What is needed: Output every entry below word for word, without its pictures.

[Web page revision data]
--

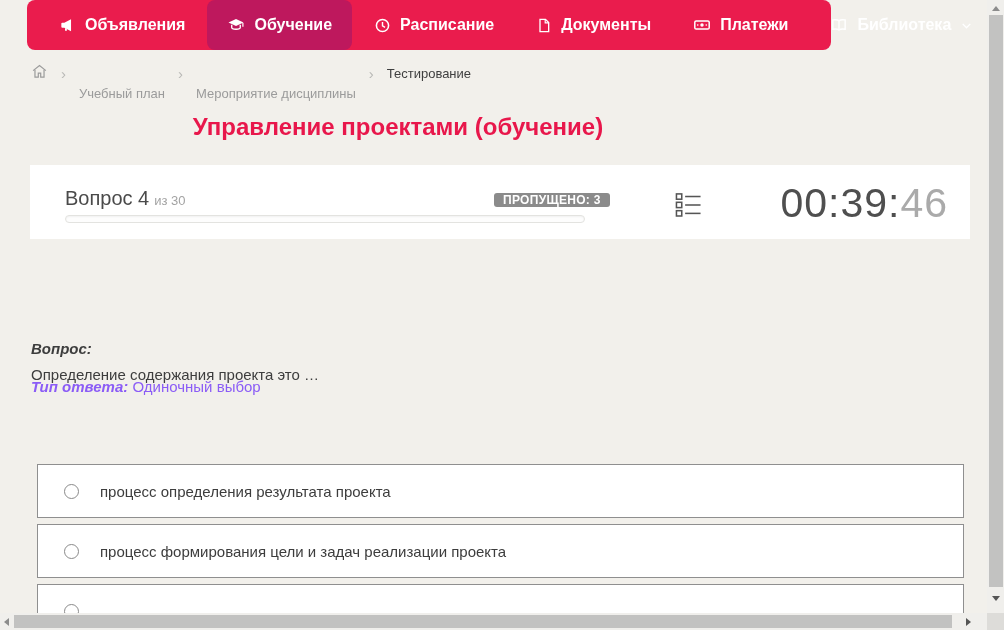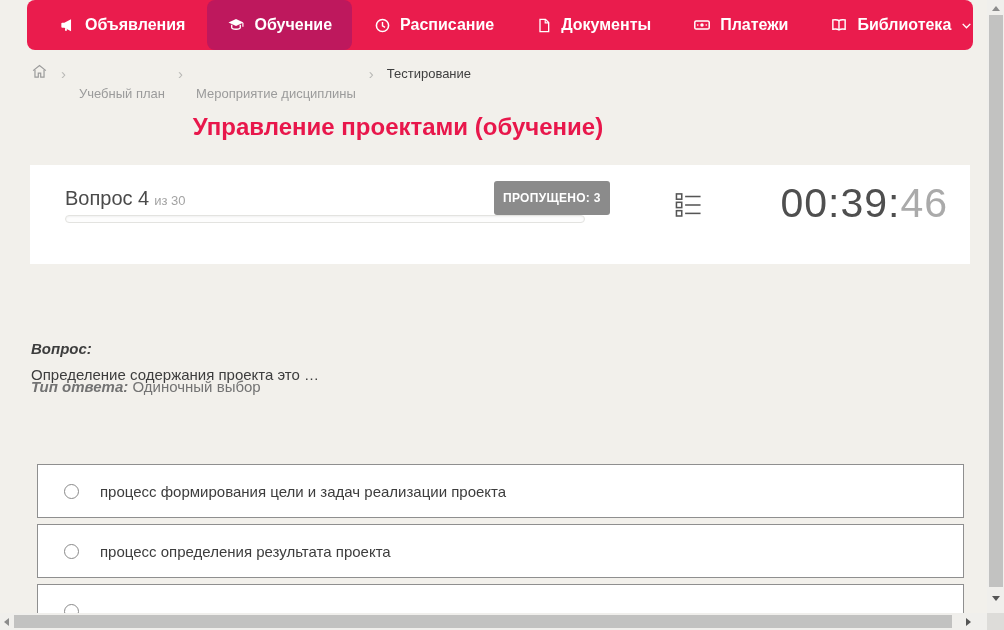--- a/index.html
+++ b/index.html
@@ -3,21 +3,21 @@
 <meta charset="utf-8">
 <style>
   * { margin:0; padding:0; box-sizing:border-box; }
   body { font-family:"Liberation Sans", sans-serif; }
   .screen {
     position:relative; width:1004px; height:630px;
     background:#f2f0eb; overflow:hidden;
   }
   
   .nav {
-    position:absolute; left:27px; top:0; width:946px; height:50px;
+    position:absolute; left:27px; top:0; width:804px; height:50px;
     background:#EA1C4D; border-radius:8px;
     display:flex; align-items:center; padding:0 12px; gap:2px;
   }
   .nav-item {
     height:50px; display:flex; align-items:center; gap:9px;
     padding:0 20px; color:#fff; font-weight:bold; font-size:16px;
     border-radius:8px; white-space:nowrap; cursor:pointer;
   }
   .nav-item.active { background:#be185d; }
   .nav-item svg { display:block; }
@@ -30,51 +30,51 @@
   .crumb-sep { color:#b9b9b6; font-size:15px; line-height:1; }
   .crumb-current { color:#3f3f3f; }
   .crumb-link { cursor:pointer;margin-top:40px; }
   
   .page-title {
     position:absolute; top:113px; left:0; width:796px;
     text-align:center; font-size:24px; font-weight:bold; color:#E8174B;
   }
   
   .qcard {
-    position:absolute; left:30px; top:165px; width:940px; height:99px;
+    position:absolute; left:30px; top:165px; width:940px; height:74px;
     background:#ffffff;
   }
   .q-num {
     position:absolute; left:35px; top:22px;
     font-size:20px; color:#4a4a4a;
   }
   .q-of { font-size:13px; color:#a3a3a3; margin-left:5px; }
   .q-badge {
-    position:absolute; left:464px; top:16px;
+    position:absolute; left:464px; top:28px;
     background:#8B8B8B; color:#fff; font-size:12px; font-weight:bold;
-    padding:10px 9px; border-radius:3px; letter-spacing:.3px;
+    padding:0 9px; border-radius:3px; letter-spacing:.3px;
   }
   .q-progress {
     position:absolute; left:35px; top:50px; width:520px; height:8px;
     background:#fdfdfd; border:1px solid #e3e3e0; border-radius:5px;
     box-shadow: inset 0 1px 2px rgba(0,0,0,.05);
   }
   .q-list-btn {
     position:absolute; left:645px; top:26px; cursor:pointer;
   }
   .q-timer {
     position:absolute; right:22px; top:15px;
     font-size:41px; color:#4f4f4f; letter-spacing:1px;
   }
   .q-timer .secs { color:#aaaaaa; }
   
   .qbody { position:absolute; left:31px; top:292px; font-size:15px; color:#3d3d3d;margin-top:48px; }
   .q-label { font-weight:bold; font-style:italic; }
   .q-text { margin-top:9px; }
-  .q-type { position:absolute; left:31px; top:378px; font-size:15px; color:#737373; }
+  .q-type { position:absolute; left:31px; top:378px; font-size:15px; color:#8b5cf6; }
   
   .options { position:absolute; left:37px; top:464px; width:927px; }
   .option {
     height:54px; background:#fff; border:1px solid #8f8f8f;
     margin-bottom:6px; display:flex; align-items:center;
     padding-left:26px; gap:21px; font-size:15px; color:#3d3d3d;
     cursor:pointer;
   }
   .radio {
     width:15px; height:15px; border:1.5px solid #8a8a8a; border-radius:50%;
@@ -218,25 +218,25 @@
     <div class="q-text">Определение содержания проекта это …</div>
   </div>
   <div class="q-type">
     <span class="q-label">Тип ответа:</span>
     <span>Одиночный выбор</span>
   </div>
 
   <div class="options">
     <div class="option">
       <span class="radio"></span>
-      <span>процесс формирования цели и задач реализации проекта</span>
+      <span>процесс определения результата проекта</span>
     </div>
     <div class="option">
       <span class="radio"></span>
-      <span>процесс определения результата проекта</span>
+      <span>процесс формирования цели и задач реализации проекта</span>
     </div>
     <div class="option">
       <span class="radio"></span>
     </div>
   </div>
 
   <div class="vsb">
     <div class="arr arr-up"></div>
     <div class="vsb-thumb"></div>
     <div class="arr arr-down"></div>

--

Answer for this exercise:
--- a/index.html
+++ b/index.html
@@ -3,21 +3,21 @@
 <meta charset="utf-8">
 <style>
   * { margin:0; padding:0; box-sizing:border-box; }
   body { font-family:"Liberation Sans", sans-serif; }
   .screen {
     position:relative; width:1004px; height:630px;
     background:#f2f0eb; overflow:hidden;
   }
   
   .nav {
-    position:absolute; left:27px; top:0; width:946px; height:50px;
+    position:absolute; left:27px; top:0; width:804px; height:50px;
     background:#EA1C4D; border-radius:8px;
     display:flex; align-items:center; padding:0 12px; gap:2px;
   }
   .nav-item {
     height:50px; display:flex; align-items:center; gap:9px;
     padding:0 20px; color:#fff; font-weight:bold; font-size:16px;
     border-radius:8px; white-space:nowrap; cursor:pointer;
   }
   .nav-item.active { background:#be185d; }
   .nav-item svg { display:block; }
@@ -30,51 +30,51 @@
   .crumb-sep { color:#b9b9b6; font-size:15px; line-height:1; }
   .crumb-current { color:#3f3f3f; }
   .crumb-link { cursor:pointer;margin-top:40px; }
   
   .page-title {
     position:absolute; top:113px; left:0; width:796px;
     text-align:center; font-size:24px; font-weight:bold; color:#E8174B;
   }
   
   .qcard {
-    position:absolute; left:30px; top:165px; width:940px; height:99px;
+    position:absolute; left:30px; top:165px; width:940px; height:74px;
     background:#ffffff;
   }
   .q-num {
     position:absolute; left:35px; top:22px;
     font-size:20px; color:#4a4a4a;
   }
   .q-of { font-size:13px; color:#a3a3a3; margin-left:5px; }
   .q-badge {
-    position:absolute; left:464px; top:16px;
+    position:absolute; left:464px; top:28px;
     background:#8B8B8B; color:#fff; font-size:12px; font-weight:bold;
-    padding:10px 9px; border-radius:3px; letter-spacing:.3px;
+    padding:0 9px; border-radius:3px; letter-spacing:.3px;
   }
   .q-progress {
     position:absolute; left:35px; top:50px; width:520px; height:8px;
     background:#fdfdfd; border:1px solid #e3e3e0; border-radius:5px;
     box-shadow: inset 0 1px 2px rgba(0,0,0,.05);
   }
   .q-list-btn {
     position:absolute; left:645px; top:26px; cursor:pointer;
   }
   .q-timer {
     position:absolute; right:22px; top:15px;
     font-size:41px; color:#4f4f4f; letter-spacing:1px;
   }
   .q-timer .secs { color:#aaaaaa; }
   
   .qbody { position:absolute; left:31px; top:292px; font-size:15px; color:#3d3d3d;margin-top:48px; }
   .q-label { font-weight:bold; font-style:italic; }
   .q-text { margin-top:9px; }
-  .q-type { position:absolute; left:31px; top:378px; font-size:15px; color:#737373; }
+  .q-type { position:absolute; left:31px; top:378px; font-size:15px; color:#8b5cf6; }
   
   .options { position:absolute; left:37px; top:464px; width:927px; }
   .option {
     height:54px; background:#fff; border:1px solid #8f8f8f;
     margin-bottom:6px; display:flex; align-items:center;
     padding-left:26px; gap:21px; font-size:15px; color:#3d3d3d;
     cursor:pointer;
   }
   .radio {
     width:15px; height:15px; border:1.5px solid #8a8a8a; border-radius:50%;
@@ -218,25 +218,25 @@
     <div class="q-text">Определение содержания проекта это …</div>
   </div>
   <div class="q-type">
     <span class="q-label">Тип ответа:</span>
     <span>Одиночный выбор</span>
   </div>
 
   <div class="options">
     <div class="option">
       <span class="radio"></span>
-      <span>процесс формирования цели и задач реализации проекта</span>
+      <span>процесс определения результата проекта</span>
     </div>
     <div class="option">
       <span class="radio"></span>
-      <span>процесс определения результата проекта</span>
+      <span>процесс формирования цели и задач реализации проекта</span>
     </div>
     <div class="option">
       <span class="radio"></span>
     </div>
   </div>
 
   <div class="vsb">
     <div class="arr arr-up"></div>
     <div class="vsb-thumb"></div>
     <div class="arr arr-down"></div>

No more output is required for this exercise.